SINGAPORE (Nov 15): RHB is maintaining its “buy” call on Bunitama Agri with a target price of 95 cents, after the group recorded strong 3Q17 results.
The group saw earnings increase 29% to IDR266.3 billion ($26.4 million) in 3Q17 from IDR 206.4 billion last year.
Revenue for the quarter increased 37.2% to IDR2.05 trillion from IDR1.49 trillion a year ago, due to improved palm oil and palm kernel production as well as higher average selling price.
See: Bumitama Agri posts 29% rise in 3Q earnings to $26.4 mil on higher revenue
In 9M17, the group recorded strong fresh fruit branches (FFB) output growth of 40.9% y-o-y on the back of some 7,464ha of land that came into maturity during the period.
In a Wednesday report, RHB says that the output growth came in much higher than the management’s guidance of 25% growth and RHB’s forecasted 27% increase.

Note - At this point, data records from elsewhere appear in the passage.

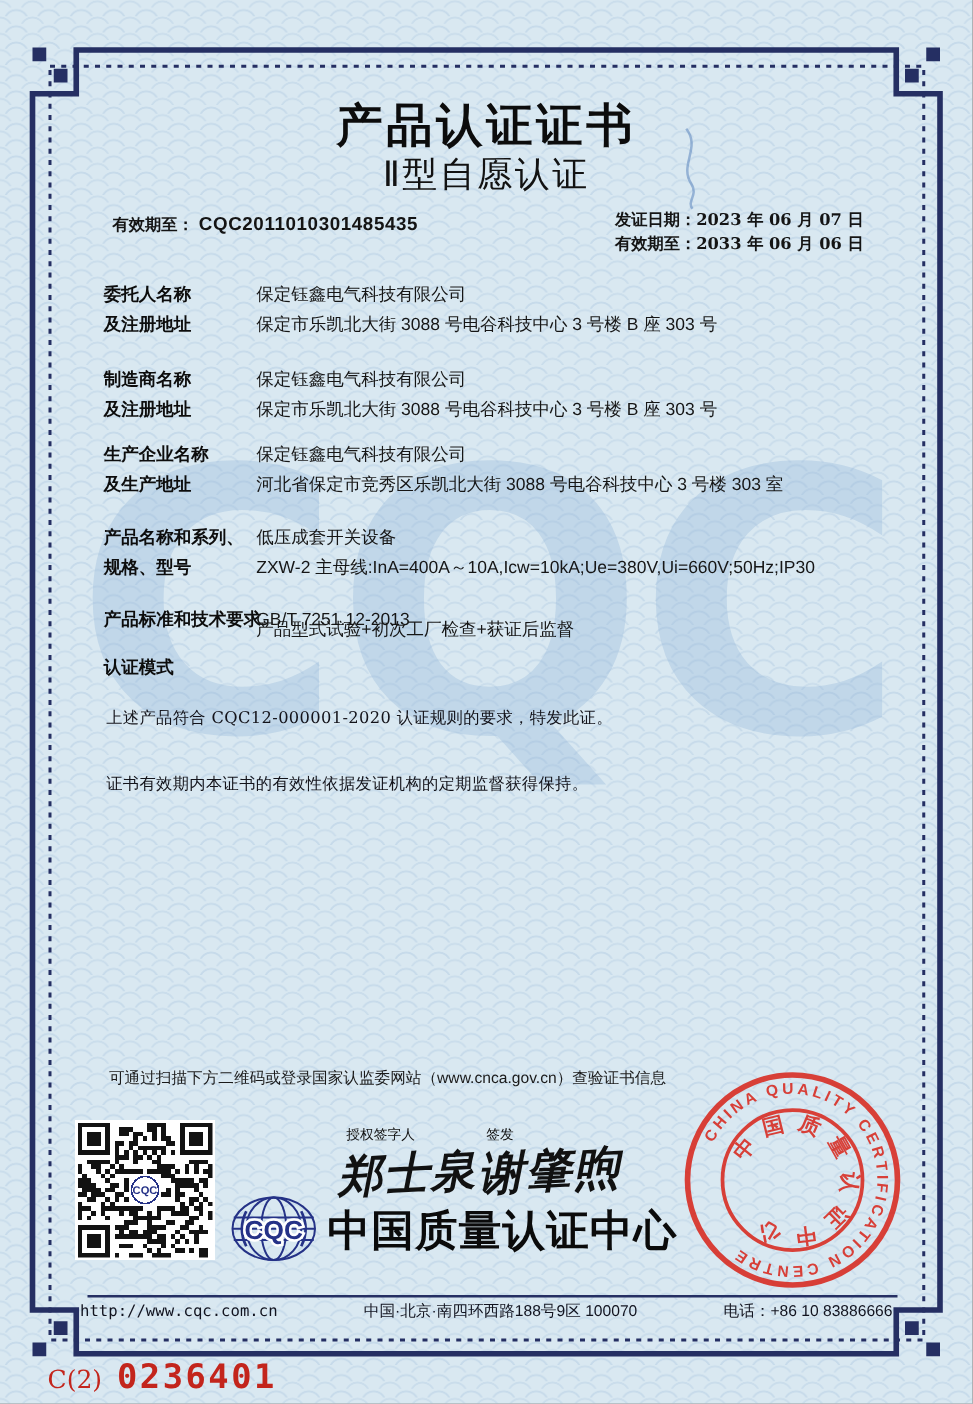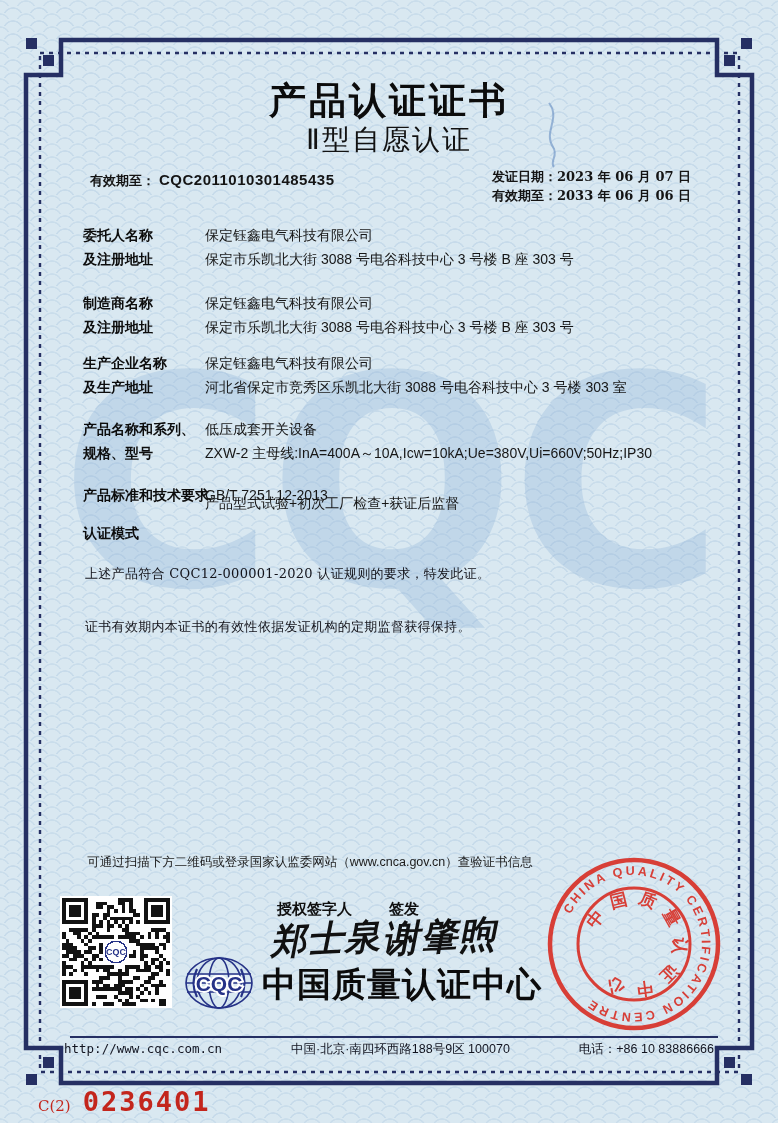--- a/index.html
+++ b/index.html
@@ -34,36 +34,36 @@
   .certno{left:90px;top:171px;display:flex;align-items:baseline;}
   .certno .lab{font-family:"DejaVu Serif",serif;font-weight:bold;font-size:13px;}
   .certno .val{font-size:15px;font-weight:bold;letter-spacing:.5px;margin-left:4px;}
   .dates{left:492px;top:167px;font-family:"DejaVu Serif",serif;font-weight:bold;font-size:13px;line-height:19px;white-space:nowrap;}
   .frow{position:absolute;white-space:nowrap;font-size:14px;line-height:18px;}
   .flabel{left:83px;font-weight:bold;color:#0d0d0d;}
   .fvalue{left:205px;color:#161616;}
   .stmt{position:absolute;left:85px;white-space:nowrap;font-family:"DejaVu Serif",serif;font-size:13px;color:#13131a;letter-spacing:.3px;}
   .verify{left:0;top:854px;width:620px;text-align:center;font-size:12.5px;color:#1a1a1a;}
   .qr{left:60px;top:896px;width:112px;height:112px;background:#fff;padding:2px;box-sizing:border-box;}
-  .sig-label{position:absolute;top:900px;font-size:15px;font-weight:700;color:#101010;}
+  .sig-label{position:absolute;top:900px;font-size:11px;font-weight:400;color:#101010;}
   .signature{
     position:absolute;font-family:"DejaVu Serif",serif;font-style:italic;font-weight:bold;
     color:#111;transform:rotate(-3deg);white-space:nowrap;letter-spacing:1px;
   }
   .orgname{
     left:262px;top:962px;font-size:34px;font-weight:600;letter-spacing:1px;color:#0b0b0b;white-space:nowrap;
   }
   .footer-line{left:70px;top:1036px;width:648px;height:2px;background:#252f63;}
   .footer{
     left:64px;top:1041px;width:650px;display:flex;justify-content:space-between;align-items:baseline;
     font-size:12.5px;color:#11131f;
   }
   .footer .url{font-family:"DejaVu Sans Mono",monospace;font-size:12.5px;}
   .serial{left:38px;top:1086px;display:flex;align-items:baseline;gap:12px;}
-  .serial .pre{font-family:"DejaVu Serif",serif;font-size:15px;color:#c3251c;}
+  .serial .pre{font-family:"DejaVu Serif",serif;font-size:20px;color:#c3251c;}
   .serial .num{font-family:"DejaVu Sans Mono",monospace;font-weight:bold;font-size:27px;letter-spacing:2px;color:#c3251c;}
   svg text{font-family:"Liberation Sans",sans-serif;}
 </style>
 </head>
 <body>
 
 <div class="page">
   <div class="waves"></div>
   <div class="watermark">CQC</div>
 

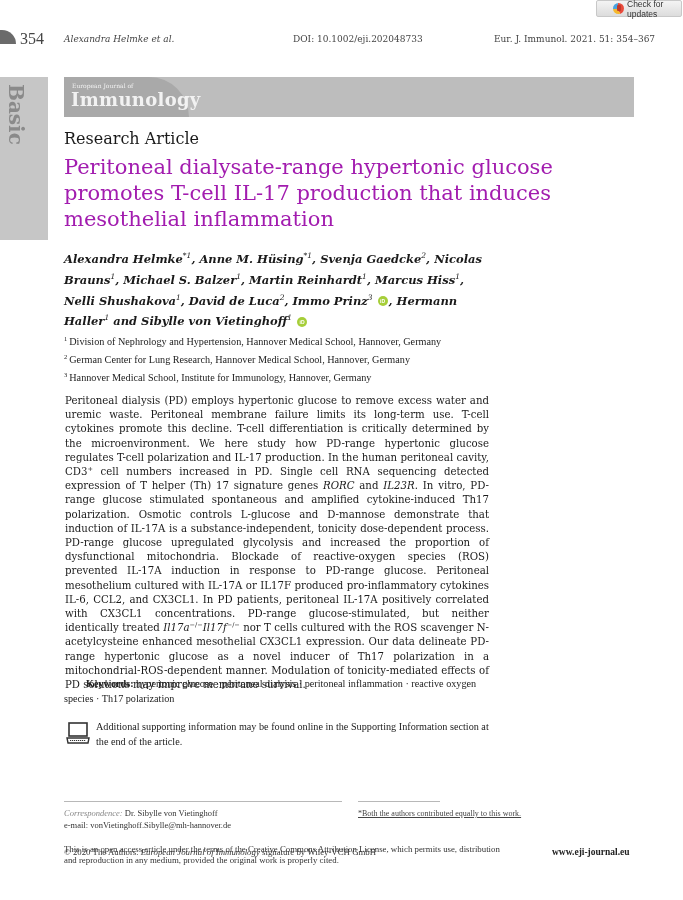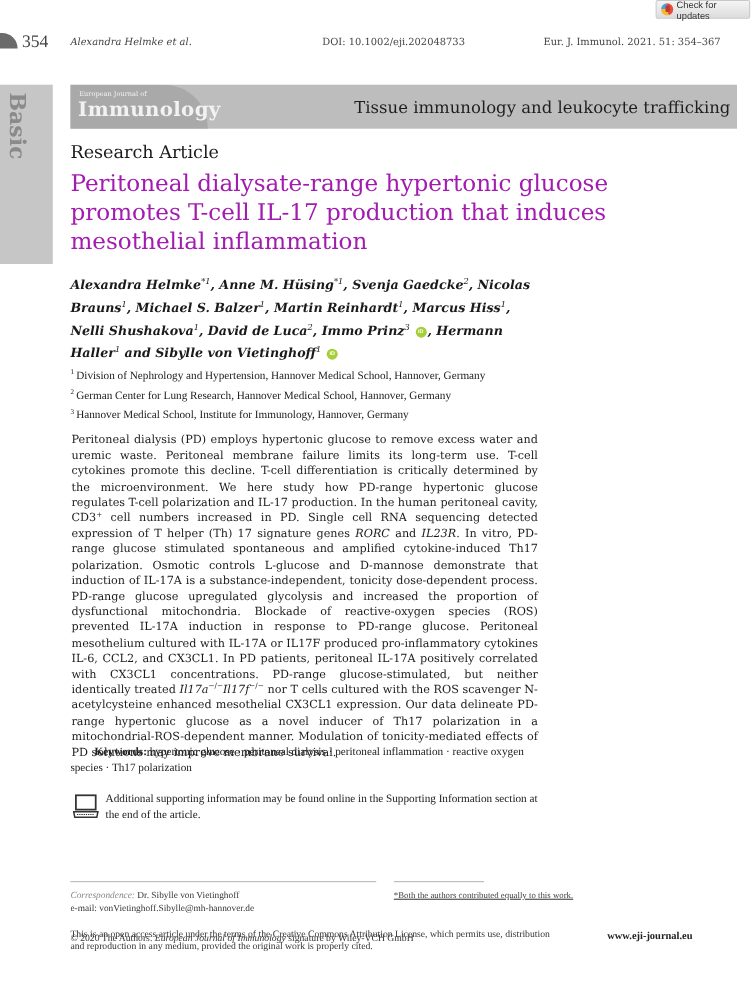--- a/index.html
+++ b/index.html
@@ -1,36 +1,36 @@
 <!DOCTYPE html>
 <html><head>
   <meta charset="utf-8">
   <style>
     html, body { margin: 0; padding: 0; background: #ffffff; }
     body { width: 683px; height: 900px; position: relative; overflow: hidden; font-family: "DejaVu Serif", serif; color: #1a1a1a; }
     .abs { position: absolute; }
 
     
-    .cfu { left: 596px; top: 0px; width: 86px; height: 17px; background: linear-gradient(#f4f4f4, #dcdcdc); border: 1px solid #c8c8c8; border-radius: 2px; display: flex; align-items: center; gap: 3px; padding-left: 4px; box-sizing: border-box; font-family: "Liberation Sans", sans-serif; font-size: 8.5px; color: #333; }
+    .cfu { left: 596px; top: 0px; width: 86px; height: 17px; background: linear-gradient(#f4f4f4, #dcdcdc); border: 1px solid #c8c8c8; border-radius: 2px; display: flex; align-items: center; gap: 3px; padding-left: 16px; box-sizing: border-box; font-family: "Liberation Sans", sans-serif; font-size: 8.5px; color: #333; }
     .cfu-icon { width: 11px; height: 11px; border-radius: 50%; background: conic-gradient(#e94b3c 0 45%, #f5b82e 45% 75%, #4aa3df 75% 100%); position: relative; flex: none; }
     .cfu-icon::after { content: ""; position: absolute; left: 3.5px; top: 2px; width: 4px; height: 6px; background: #c0392b; border-radius: 1px; }
 
     
     .page-tab { left: 0; top: 30px; width: 16px; height: 14px; background: #6b6b6b; border-top-right-radius: 14px; }
     .page-num { left: 20px; top: 30px; font-family: Liberation Serif, serif; font-size: 16px; color: #444; }
     .run-author { left: 64px; top: 34px; font-size: 9px; font-style: italic; color: #444; text-align: center; }
     .run-doi { left: 293px; top: 34px; font-size: 9px; color: #444; }
     .run-journal { left: 494px; top: 34px; font-size: 9px; color: #444; }
 
     
     .side-tab { left: 0; top: 77px; width: 48px; height: 163px; background: #c6c6c6; }
     .side-label { left: 4px; top: 84px; writing-mode: vertical-rl; font-family: "DejaVu Serif", serif; font-weight: bold; font-size: 20px; color: #8a8a8a; letter-spacing: 0px; }
 
     
-    .banner { left: 64px; top: 77px; width: 570px; height: 40px; background: #bdbdbd; overflow: hidden; padding-left: 36px; }
+    .banner { left: 64px; top: 77px; width: 570px; height: 40px; background: #bdbdbd; overflow: hidden; }
     .banner-logo-bg { position: absolute; left: 0; top: 0; width: 125px; height: 40px; background: #a9a9a9; border-top-right-radius: 40px 40px; }
     .banner-small { position: absolute; left: 8px; top: 5px; font-size: 6px; color: #f2f2f2; }
     .banner-big { position: absolute; left: 7px; top: 12px; font-size: 18px; font-weight: bold; color: #f2f2f2; letter-spacing: 0.3px; }
     .banner-section { position: absolute; right: 6px; top: 12px; font-size: 15px; color: #1d1d1d; }
 
     .article-type { left: 64px; top: 129px; font-size: 16px; color: #1a1a1a; }
     .title { left: 64px; top: 154px; width: 580px; font-size: 21px; line-height: 26px; color: #a21caf; }
 
     .authors { left: 64px; top: 247px; width: 430px; font-size: 11.5px; line-height: 18px; font-style: italic; font-weight: bold; color: #1a1a1a; }
     .authors sup { font-size: 7.5px; font-weight: normal; }
@@ -74,21 +74,20 @@
 <div class="abs run-doi">DOI: 10.1002/eji.202048733</div>
 <div class="abs run-journal">Eur. J. Immunol. 2021. 51: 354–367</div>
 
 <div class="abs side-tab"></div>
 <div class="abs side-label">Basic</div>
 
 <div class="abs banner">
   <div class="banner-logo-bg"></div>
   <div class="banner-small">European Journal of</div>
   <div class="banner-big">Immunology</div>
-  <div class="banner-section">Tissue immunology and leukocyte trafficking</div>
 </div>
 
 <div class="abs article-type">Research Article</div>
 <div class="abs title">Peritoneal dialysate-range hypertonic glucose promotes T-cell IL-17 production that induces mesothelial inflammation</div>
 
 <div class="abs authors" id="authors"><span>Alexandra Helmke</span><sup>*1</sup><span>, </span><span>Anne M. Hüsing</span><sup>*1</sup><span>, </span><span>Svenja Gaedcke</span><sup>2</sup><span>, </span><span>Nicolas Brauns</span><sup>1</sup><span>, </span><span>Michael S. Balzer</span><sup>1</sup><span>, </span><span>Martin Reinhardt</span><sup>1</sup><span>, </span><span>Marcus Hiss</span><sup>1</sup><span>, </span><span>Nelli Shushakova</span><sup>1</sup><span>, </span><span>David de Luca</span><sup>2</sup><span>, </span><span>Immo Prinz</span><sup>3</sup> <span class="orcid">iD</span><span>, </span><span>Hermann Haller</span><sup>1</sup><span> and </span><span>Sibylle von Vietinghoff</span><sup>1</sup> <span class="orcid">iD</span></div>
 
 <div class="abs affils">
   <div><sup>1</sup><span>Division of Nephrology and Hypertension, Hannover Medical School, Hannover, Germany</span></div>
   <div><sup>2</sup><span>German Center for Lung Research, Hannover Medical School, Hannover, Germany</span></div>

The group is maintaining its FY17 FFB growth forecast of 25% y-o-y, implying that 4Q17 would see output increase by 9% q-o-q.
However, management cautioned that the peak period may be slightly delayed to closer to end- 4Q17/early-1Q18.
The group’s unit cost in 9M17 was up 8.4% y-o-y to IDR4,526/kg. It applied 93% of its fertiliser application in 9M17.
As for FY17, the group’s management is keeping its overall expectation of a 5% rise in unit costs y-o-y, which implies that costs may decline q-o-q in 4Q17.
However, the group received a biodiesel allocation of 13,900 kilolitres for the Nov 2017 to Apr 2018 period, 9.4% lower than the previous period from May to Oct 2017.
Hence, given the new pricing structure and higher feedstock prices, margins have reversed into the red from less than 2% previously.
Consequently, RHB is cutting its margin assumption for this division.
As at 10.35am, shares in Bumitama Agri are trading at 83 cents or 1.84 times FY17 book with a dividend yield of 2.3%.